Он сидел, упершись лопатками в жесткую спинку скамейки и уставившись на бинт, которым все еще была обмотана его поврежденная рука. Подросток, как мог, пытался скрыть обуревавшие его чувства, зная, что, возможно, больше никогда не увидит Ло Манто, во всяком случае, живым. Всю жизнь он пытался ни с кем не сближаться, понимая, что в жизни на улице подобным эмоциям нет места. Безопаснее держаться от всех подальше, а дружеские отношения сводить к минимуму. Поступать наоборот было слишком рискованно. И он изо всех сил старался не привязываться к этому копу из Неаполя, рассматривать отношения между ними как чисто деловые и ни на шаг не выходить за эти рамки. Из собственного опыта Фелипе знал: на улице выживает тот, кто способен подавить в себе все чувства. Это помогает сохранить силы, сосредоточиться на главном, не обнаружить собственную уязвимость и не поддаться отчаянию. Он знал, что быть бездомным в любом городе, особенно таком безжалостном, как Нью-Йорк, лучше всего, превратившись в невидимку. Таким образом, значительно возрастают шансы, что тебя не убьют. Ло Манто перевернул в этой системе все вверх тормашками. С момента их первой встречи Фелипе понял, что отныне ему негде прятаться.
— На другом краю парка тебя дожидается машина, — сообщил Ло Манто. — Водитель привезет тебя в дом моего друга. Тебе там будет удобно и безопасно.
— Где живет этот твой друг? — спросил Фелипе. — Я этот район знаю?
— Он живет в Гарлеме, — ответил Ло Манто, вставая и направляясь к выходу из парка на Ист-Сайд. — Очень похоже на Восточный Бронкс, только музыка лучше. Но это только в том случае, если он позволит тебе ее слушать.
— Отчего бы тебе просто не запереть меня в кутузке? — недовольно проворчал Фелипе. — Там мне было бы куда веселее, чем с твоим приятелем. И собака бы меня там не загрызла.
Ло Манто вытащил из кармана куртки пачку жвачки и предложил пластинку Фелипе. Мальчишка вытащил две и сунул в передний карман штанов.
— В тюрьму любой дурак попасть может, — веско произнес Ло Манто. — В мире нет ничего проще. А мне нужно, чтобы ты туда не попал. И, надеюсь, я еще успею удостовериться, что у меня это получилось.

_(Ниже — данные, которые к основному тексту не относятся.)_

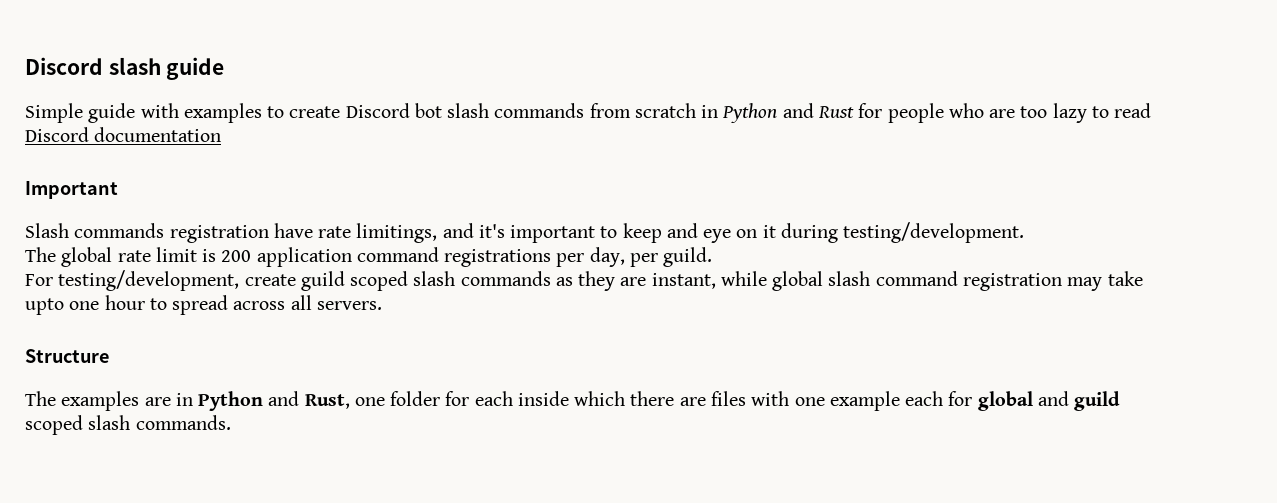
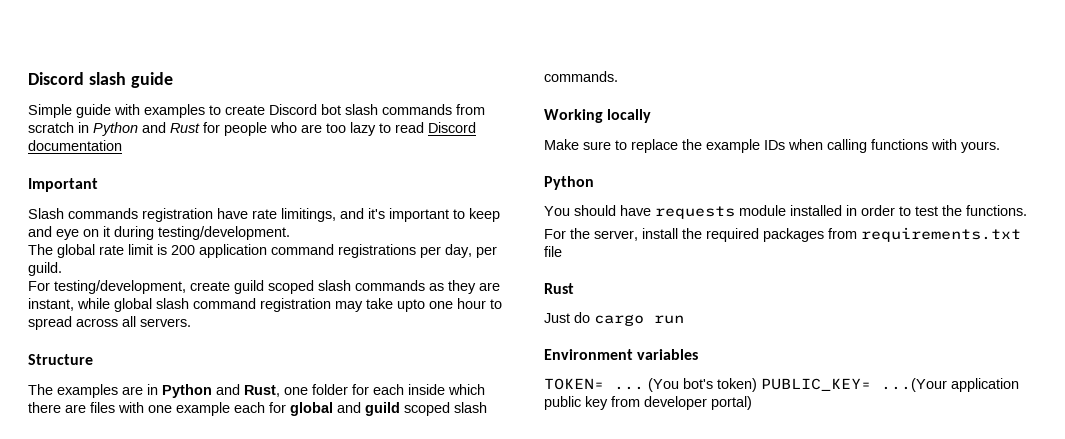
(231, 422) none -> [544,109,652,123] [544,139,1000,153] [544,176,594,190] [544,205,1027,219] [544,227,1021,242] [544,246,562,257] [544,283,574,294] [544,312,684,326] [544,349,699,360] [544,378,1019,392] [544,396,752,410] // Working locally // Make sure to replace the example IDs when calling functions with yours. // Python // You should have requests module installed in order to test the functions. // For the server, install the required packages from requirements.txt file // Rust // Just do cargo run // Environment variables // TOKEN= ... (You bot's token) PUBLIC_KEY= ...(Your application public key from developer portal)

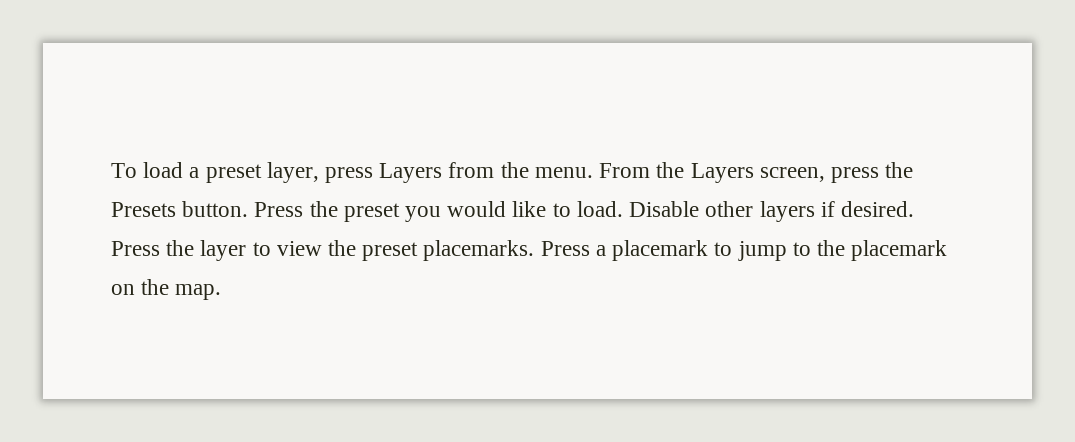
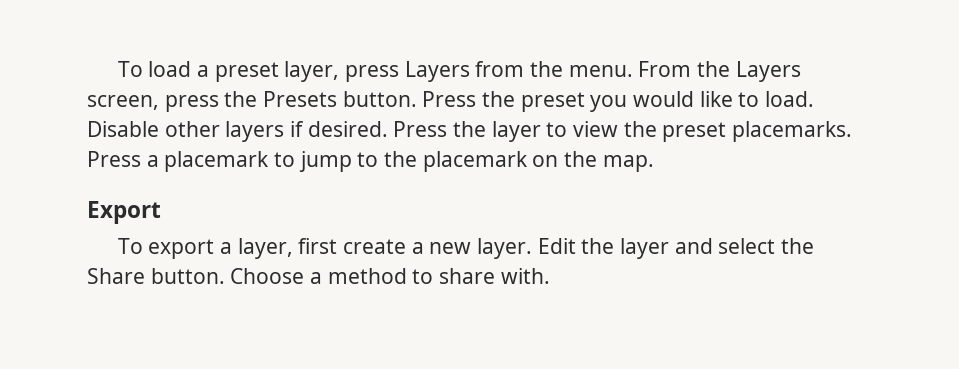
(222, 292) none -> [87,201,161,224] [117,238,814,259] [87,268,550,284] // Export // To export a layer, first create a new layer. Edit the layer and select the Share button. Choose a method to share with.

— Ладно уж, уживусь как-нибудь с твоим другом, — пообещал Фелипе. — У тебя и в самом деле собственных дел хватает. Так что насчет меня больше не волнуйся, не трать времени попусту.
— Ты мне друг, Фелипе, — проговорил Ло Манто. — А волноваться за друзей — это не пустая трата времени. Слушай, не сделаешь ли мне одно одолжение?
— Какое?
— Постарайся не злить собаку, — попросил Ло Манто.
Фелипе улыбнулся.
— Обещать, конечно, не могу, — сказал он, — но сделаю все от меня зависящее. А ты мне ответную любезность не окажешь?
— Какую? — спросил в свою очередь Ло Манто.
— Постарайся, чтобы тебя не убили в мое отсутствие, — попросил Фелипе.
Ло Манто кивнул.
— Обещать не могу, — ответил он в тон мальчику, — но сделаю все от меня зависящее.
Дженнифер сидела на кухне в доме своего отца, попивая горячий кофе из большой кружки. Сзади нее тихо пело радио на местной волне станции Си-Би-Эс. Сэл Фабини колдовал у плиты, готовя завтрак, который нравился им обоим: яичницу из двух яиц, посыпанную сверху жареным сладким перцем и свежей моцареллой[31]. Эту яичницу предстояло положить на два толстых куска поджаренного итальянского хлеба. На другой сковородке на слабом огне шипели полдюжины ломтиков свеженарезанного бекона. Тарелки для завтрака между тем подогревались в духовке при температуре 120 градусов по Цельсию. Поэтому на кухонной стойке, под рукой, лежала белая рукавица-прихватка для горячей утвари.